Amtsdirektor Torsten Jacob (r) übergab Bürgermeister Werner Steinen eine Plakette zur Erinnerung an das Jubiläum

Amtsdirektor Torsten Jacob (r.) übergab Bürgermeister Werner Steinen eine Plakette zur Erinnerung an das Jubiläum.

Quelle: Jens Wegner

Die Teilnehmer des Zuges waren in historische Kostüme gekleidet, in denen die einzelnen Jahrhunderte dargestellt werden. Wichtige Figuren der Zeitgeschichte, wie Albrecht der Bär und Anselm von Havelberg waren zu sehen. Die Familie von Retzdorff, die ehemaligen Burgherren, wurde von Breeses Bürgermeister Werner Steiner und seiner Familie dargestellt. Der 30-jährige Krieg war als ein Thema zu sehen, sowie der alles vernichtende Brand in Klein Breese im Jahr 1824.

Kinder der Waldgrundschule Breese und der angrenzenden Kita beteiligten sich zahlreich am Umzug sowie am Bühnenprogramm

Kinder der Waldgrundschule Breese und der angrenzenden Kita beteiligten sich zahlreich am Umzug sowie am Bühnenprogramm.

Quelle: Jens Wegner

Mewes Maschinenbau, mit einem Alter von 72 Jahren der älteste Betrieb in Breese, präsentierte sich mit einem eigenen Wagen. Viele Einwohner hatten ihre Häuser und Vorgärten entlang des Umzugsweges geschmückt. Als der Umzug an der großen Bühne auf dem Festplatz vorbeizog, wurden die gut 25 Bilder von Amtsdirektor Torsten Jacob näher erläutert. Werner Steiner zeigte sich positiv überrascht, ob der hohen Beteiligung am Umzug und der großen Besucherzahl auf dem Festplatz. Er dankte der Firma Ostbau für die Fertigstellung der Straße zwischen Breese und Wittenberge, die nun wieder für den Verkehr, wenn auch zunächst mit kleinen Einschränkungen, freigegeben sei. „Den Deichbau als eines unserer wichtigsten Ziele haben wir erreicht. Unser Dorf ist damit fast hochwassersicher”, konstatierte er. Torsten Jacob dankte Gerd Fleischhauer vom Kampfmittelbeseitigungsdienst des Landes Brandenburg und seinem Team im Namen der Breeser für die Beseitigung von Sprengmitteln aus dem zweiten Weltkrieg. „Auch das trägt wesentlich dazu bei, dass wir heute hier schön feiern können”, sagte er und übergab Werner Steiner eine Plakette als Erinnerung an das Jubiläum.

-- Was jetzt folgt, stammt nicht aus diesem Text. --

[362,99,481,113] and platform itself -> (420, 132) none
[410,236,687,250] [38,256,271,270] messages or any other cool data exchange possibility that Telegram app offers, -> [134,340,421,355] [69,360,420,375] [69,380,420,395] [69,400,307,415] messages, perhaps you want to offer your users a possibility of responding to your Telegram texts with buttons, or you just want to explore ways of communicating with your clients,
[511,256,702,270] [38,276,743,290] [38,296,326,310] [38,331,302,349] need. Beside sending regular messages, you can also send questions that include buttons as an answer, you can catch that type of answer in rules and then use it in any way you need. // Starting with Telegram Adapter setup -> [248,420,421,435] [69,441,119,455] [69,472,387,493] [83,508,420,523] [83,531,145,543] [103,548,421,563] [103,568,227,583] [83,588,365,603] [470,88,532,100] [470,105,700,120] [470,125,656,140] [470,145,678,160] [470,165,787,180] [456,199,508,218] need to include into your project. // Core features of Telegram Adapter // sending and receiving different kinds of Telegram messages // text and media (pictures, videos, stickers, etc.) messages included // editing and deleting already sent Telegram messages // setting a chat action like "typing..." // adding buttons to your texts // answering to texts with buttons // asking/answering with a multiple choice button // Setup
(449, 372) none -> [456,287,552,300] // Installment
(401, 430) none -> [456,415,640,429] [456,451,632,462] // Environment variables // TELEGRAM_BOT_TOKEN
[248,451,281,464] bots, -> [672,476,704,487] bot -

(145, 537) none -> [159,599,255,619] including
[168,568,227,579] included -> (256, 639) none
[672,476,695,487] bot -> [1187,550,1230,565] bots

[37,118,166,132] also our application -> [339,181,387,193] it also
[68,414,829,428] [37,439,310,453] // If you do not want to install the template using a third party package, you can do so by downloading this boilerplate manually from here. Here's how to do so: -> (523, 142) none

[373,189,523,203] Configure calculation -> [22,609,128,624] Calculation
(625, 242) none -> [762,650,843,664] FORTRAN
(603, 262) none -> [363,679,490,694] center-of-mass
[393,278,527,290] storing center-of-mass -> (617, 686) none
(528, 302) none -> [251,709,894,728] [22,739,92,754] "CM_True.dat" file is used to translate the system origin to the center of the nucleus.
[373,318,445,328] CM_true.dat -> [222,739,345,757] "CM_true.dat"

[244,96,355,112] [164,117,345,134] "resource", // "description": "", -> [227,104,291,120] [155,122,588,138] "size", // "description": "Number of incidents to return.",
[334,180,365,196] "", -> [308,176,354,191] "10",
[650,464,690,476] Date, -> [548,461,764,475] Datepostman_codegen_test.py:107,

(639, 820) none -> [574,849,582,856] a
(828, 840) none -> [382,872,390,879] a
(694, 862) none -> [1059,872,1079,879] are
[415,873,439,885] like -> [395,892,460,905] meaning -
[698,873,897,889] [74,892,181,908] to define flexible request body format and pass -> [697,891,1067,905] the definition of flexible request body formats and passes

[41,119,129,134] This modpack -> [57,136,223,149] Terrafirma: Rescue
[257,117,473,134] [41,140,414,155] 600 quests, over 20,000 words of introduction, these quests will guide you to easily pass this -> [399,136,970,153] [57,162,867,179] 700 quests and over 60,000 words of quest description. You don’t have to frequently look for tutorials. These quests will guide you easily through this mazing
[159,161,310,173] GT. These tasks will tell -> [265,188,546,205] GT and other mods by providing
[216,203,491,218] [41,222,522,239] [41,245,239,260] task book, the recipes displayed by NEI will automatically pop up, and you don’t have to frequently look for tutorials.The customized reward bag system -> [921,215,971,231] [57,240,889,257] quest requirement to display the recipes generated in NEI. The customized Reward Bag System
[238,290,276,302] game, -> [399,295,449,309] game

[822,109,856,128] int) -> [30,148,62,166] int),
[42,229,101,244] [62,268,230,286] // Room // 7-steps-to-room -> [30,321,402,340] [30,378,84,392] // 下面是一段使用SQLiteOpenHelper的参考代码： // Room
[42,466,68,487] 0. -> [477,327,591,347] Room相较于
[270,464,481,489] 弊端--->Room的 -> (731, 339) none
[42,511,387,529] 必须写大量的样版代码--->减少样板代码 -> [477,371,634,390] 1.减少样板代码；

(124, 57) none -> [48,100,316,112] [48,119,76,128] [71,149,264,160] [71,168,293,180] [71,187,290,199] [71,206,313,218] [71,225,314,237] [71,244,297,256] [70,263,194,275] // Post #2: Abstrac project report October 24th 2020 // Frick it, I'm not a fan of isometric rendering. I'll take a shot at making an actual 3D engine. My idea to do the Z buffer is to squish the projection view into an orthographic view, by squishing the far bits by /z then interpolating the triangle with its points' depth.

Auf dem Festplatz gibt es ein Markttreiben mit rund 30 Ständen, an denen Kunsthandwerker und Händler ihre Waren präsentieren. Der Breeser Alpakahof Elbtal Alpaka präsentierte seine Tiere und Alpaka-Produkte. Die Kinder amüsierten sich auf der Hüpfburg, einem Karussell oder ließen sich bunt schminken. Eines großen Interesses erfreuten sich eine informative Chronik über Breese und eine Plakette, die an das Jubiläum erinnert, die es im Zelt des Heimat-, Kultur, und Geschichtsverein Breese - Groß Breese - Kuhblank zu kaufen gab. Während die Prignitzer Blasmusikanten die Leute vor der großen Bühne mit zünftiger Blasmusik versorgten, bauten sich die Kinder der Kita Breese und des Hortes der Waldgrundschule Breese im Festzelt auf. Sie hatten ein umfangreiches Bühnenprogramm vorbereitet. Zum Entzücken der vielen Zuschauer trugen sie Gedichte, Singspiele und Lieder vor. So beispielsweise das lustige Volkslied „Ein Loch ist im Eimer”. Am Sonntag gab es einen Frühschoppen mit Musik von der Kreismusikschule Prignitz.